Govt mulls wilderness mining application

Road to somewhere?

[miningmx.com] — A Gauteng company, Dream Weaver Trading 56 (Ltd), has applied for exploration rights in a declared wilderness area, as well as in a couple of neighbouring Boland farms.

Its application for prospecting rights in, for instance, the Groot Winterhoek wilderness area has been provisionally accepted by the Department of Mineral Resources, it would appear.

The company wants development rights to look for manganese ore.

There are however indications that the application for the portion Groot Winterhoek 44 may be withdrawn.

Sivuyile Mpakane, regional manager of the Department of Mineral Resources says no parts of the application have yet been formally amended. The application has not yet been assessed, and is at an “administrative stage’.

Meanwhile there is increasing concern in conservation circles about such applications in ecologically sensitive areas of the country, and legal opinion is being obtained.

Dr Kas Hamman, executive director for biodiversity at CapeNature, says this statutory conservation board will not support any exploration for mining rights applications in reserves.

As for prospecting or mining activities in legally declared protected areas, he reckons none of these may take place in terms of the Protected Areas Act.

A nature reserve such as Groot Winterhoek is thus not threatened by prospecting or potential mining activities, he believes.

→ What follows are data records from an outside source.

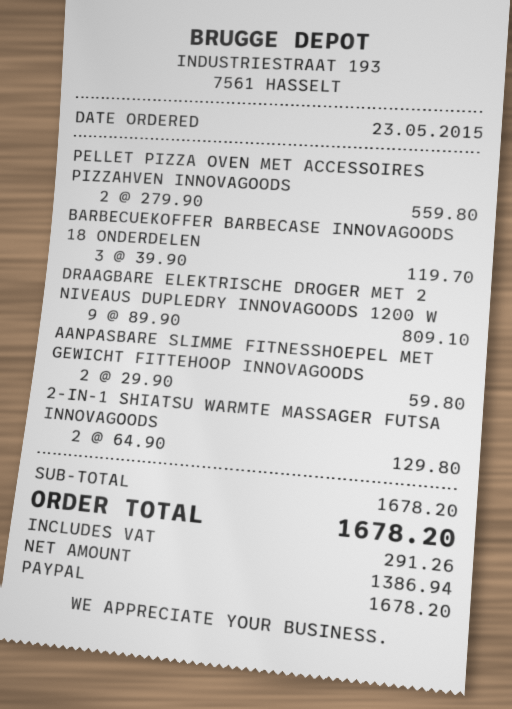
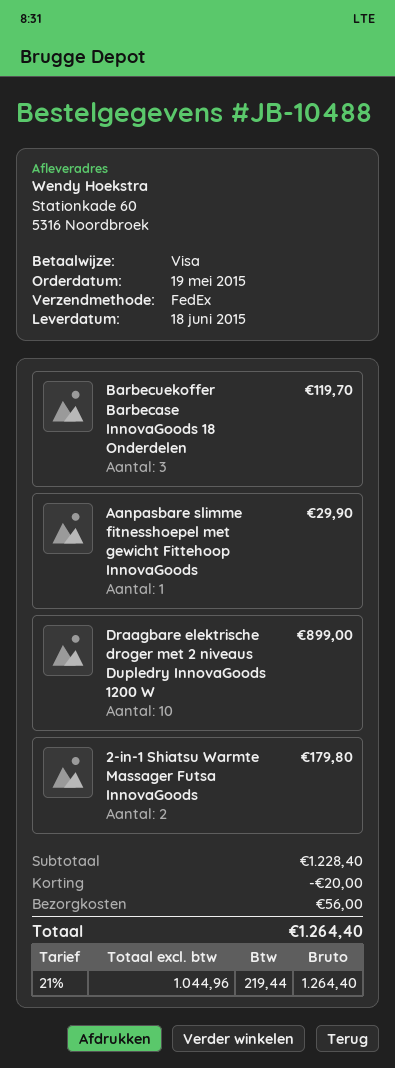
order date: 2015-05-23 -> 2015-05-19
payment method: PayPal -> Visa
PELLET PIZZA OVEN MET ACCESSOIRES PIZZAHVEN INNOVAGOODS: 2 for 559.80 -> none
DRAAGBARE ELEKTRISCHE DROGER MET 2 NIVEAUS DUPLEDRY INNOVAGOODS 1200 W: 9 for 809.10 -> 10 for 899.00
AANPASBARE SLIMME FITNESSHOEPEL MET GEWICHT FITTEHOOP INNOVAGOODS: 2 for 59.80 -> 1 for 29.90
2-IN-1 SHIATSU WARMTE MASSAGER FUTSA INNOVAGOODS: 2 for 129.80 -> 2 for 179.80
subtotal: 1678.20 -> 1228.40
discount: none -> 20.00
shipping: none -> 56.00
net: 1386.94 -> 1044.96
tax: 291.26 -> 219.44
total: 1678.20 -> 1264.40

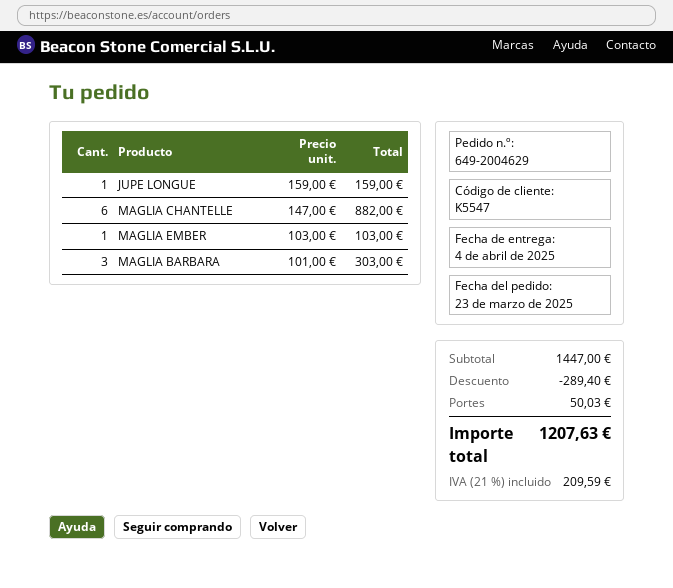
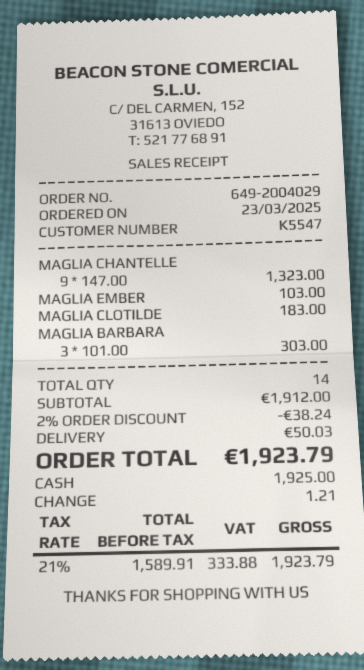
order number: 649-2004629 -> 649-2004029
JUPE LONGUE: 1 x 159.00 = 159.00 -> none
MAGLIA CHANTELLE: 6 x 147.00 = 882.00 -> 9 x 147.00 = 1323.00
MAGLIA CLOTILDE: none -> 1 x 183.00 = 183.00
subtotal: 1447.00 -> 1912.00
discount: 289.40 -> 38.24
tax: 21% = 209.59 -> 21% = 333.88
total: 1207.63 -> 1923.79

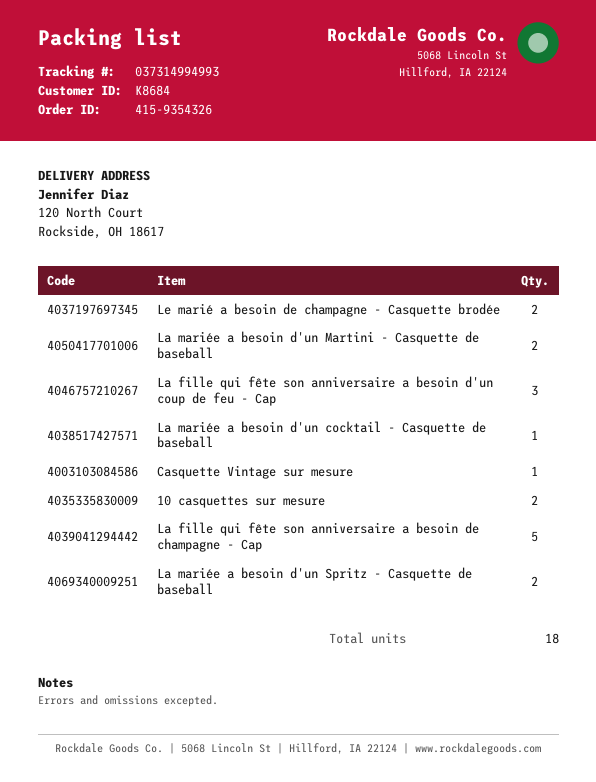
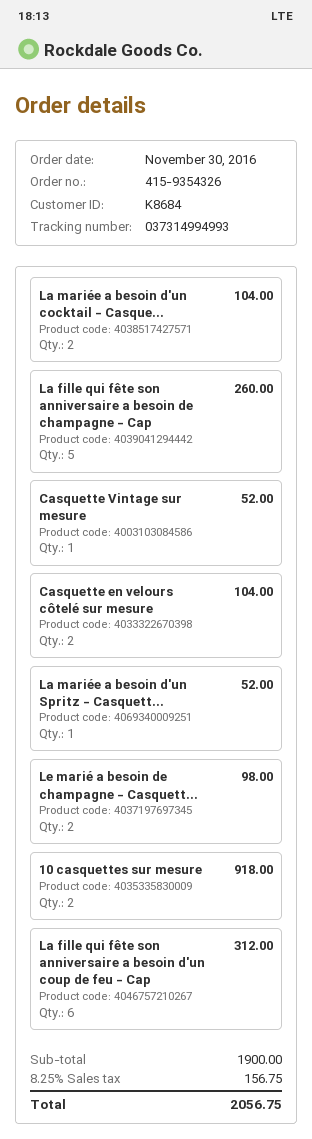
La mariée a besoin d'un Martini - Casquette de baseball: 2 -> none
La fille qui fête son anniversaire a besoin d'un coup de feu - Cap: 3 -> 6
La mariée a besoin d'un cocktail - Casquette de baseball: 1 -> 2
La mariée a besoin d'un Spritz - Casquette de baseball: 2 -> 1
Casquette en velours côtelé sur mesure: none -> 2

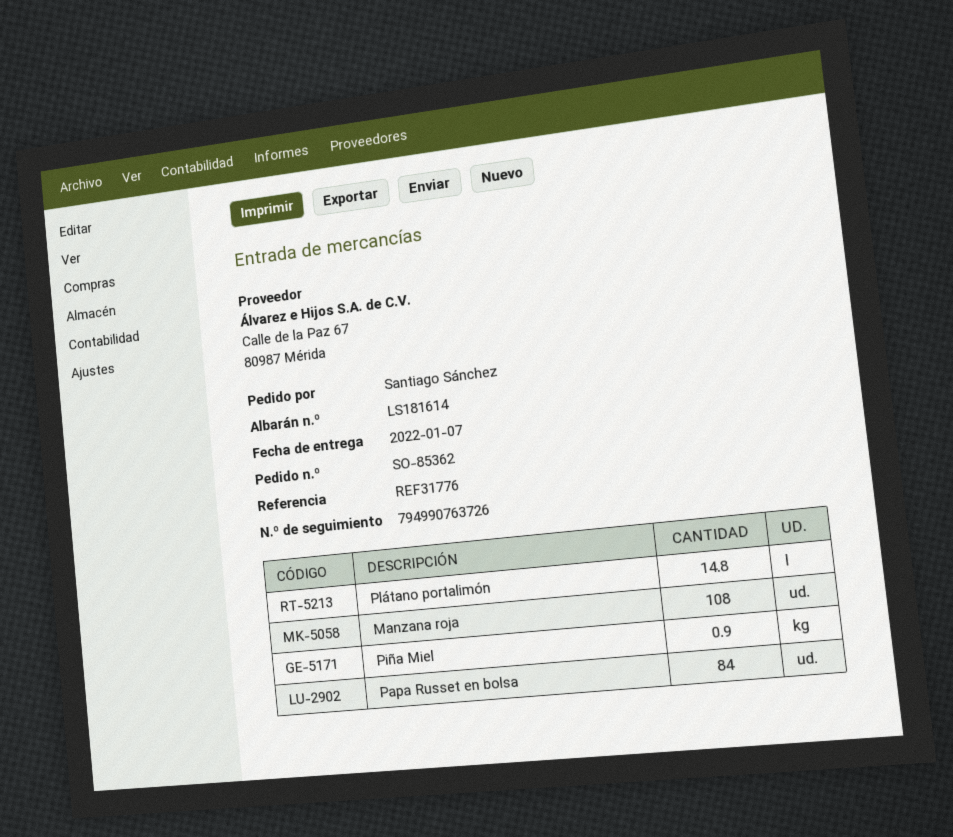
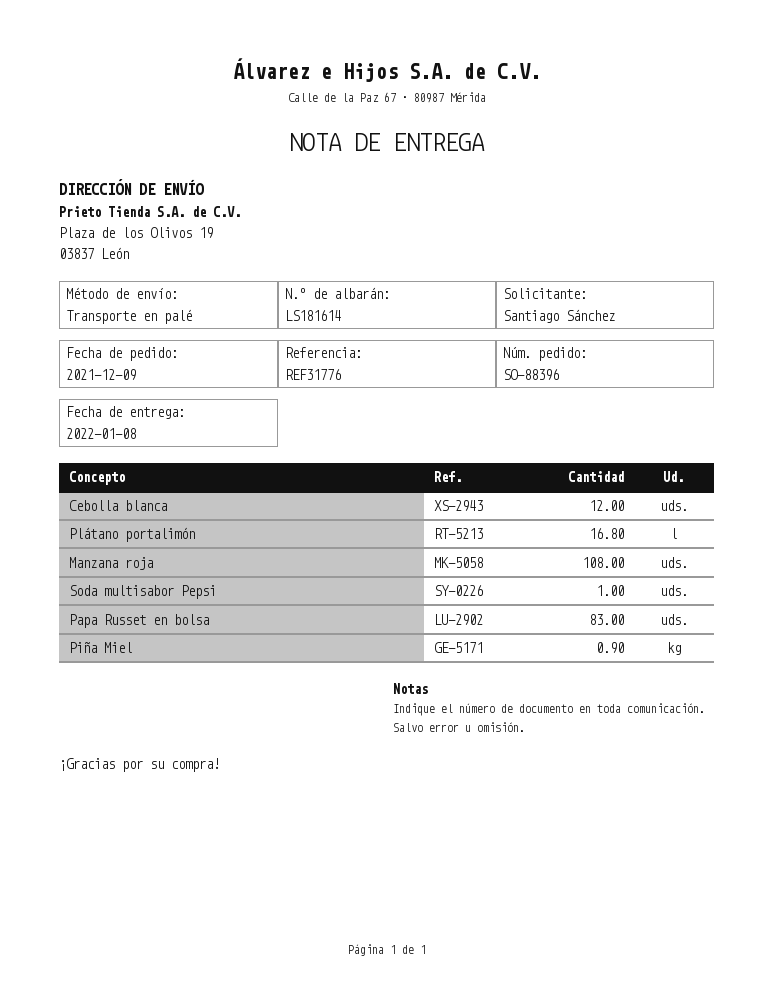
order number: SO-85362 -> SO-88396
delivery date: 2022-01-07 -> 2022-01-08
Plátano portalimón: 14.8 -> 16.8
Papa Russet en bolsa: 84 -> 83
Cebolla blanca: none -> 12
Soda multisabor Pepsi: none -> 1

The situation in the Knersvlakte – where plans in partnership with WWF-SA are well under way for declaring it a nature reserve – is however a “potential problem” for CapeNature because prospecting rights in this area have also been applied for.

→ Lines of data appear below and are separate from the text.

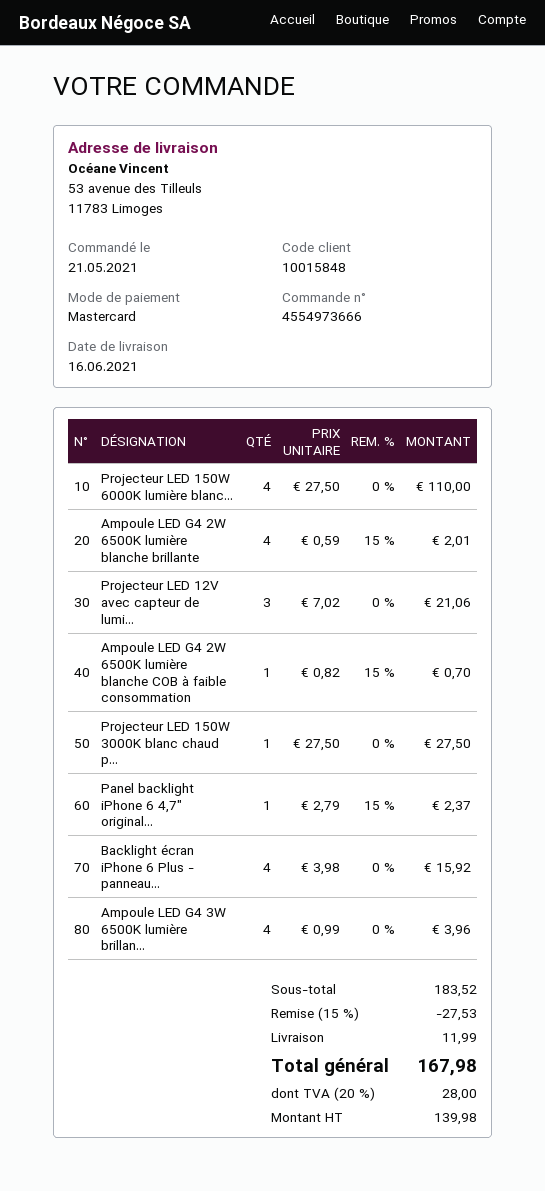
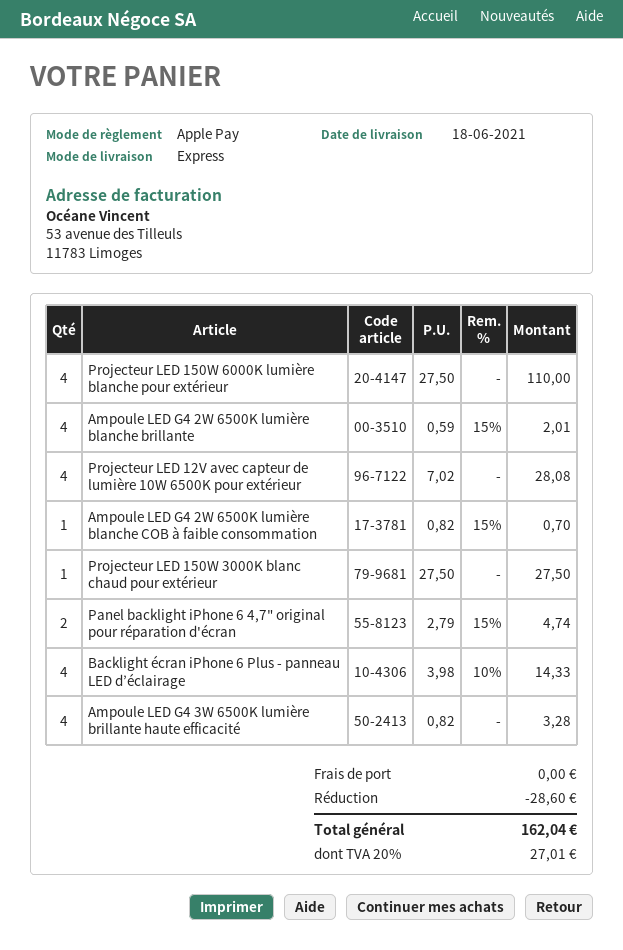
delivery date: 2021-06-16 -> 2021-06-18
payment method: Mastercard -> Apple Pay
Projecteur LED 12V avec capteur de lumi...: 3 x 7.02 = 21.06 -> 4 x 7.02 = 28.08
Panel backlight iPhone 6 4,7" original...: 1 x 2.79 - 15% = 2.37 -> 2 x 2.79 - 15% = 4.74
Backlight écran iPhone 6 Plus - panneau...: 4 x 3.98 = 15.92 -> 4 x 3.98 - 10% = 14.33
Ampoule LED G4 3W 6500K lumière brillan...: 4 x 0.99 = 3.96 -> 4 x 0.82 = 3.28
discount: 27.53 -> 28.60
shipping: 11.99 -> 0.00
tax: 20% = 28.00 -> 20% = 27.01
total: 167.98 -> 162.04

The properties that have already been bought in the proposed reserve haven’t yet been declared protected.

Groot Winterhoek, north of Tulbagh and east of Porterville, is an important mountainous catchment area for the Cape metropole.

This application for development rights is the latest in a series affecting sensitive and/or established agricultural areas that have recently been submitted in terms of the minerals act in, for instance, the Western Cape.

These include the application for exploration rights in Moutonshoek close to Piketberg and a couple of wine farms near Stellenbosch, as well as in the Cape Peninsula.

An application to explore for natural gas resources in the Overberg and southern Cape has also been submitted.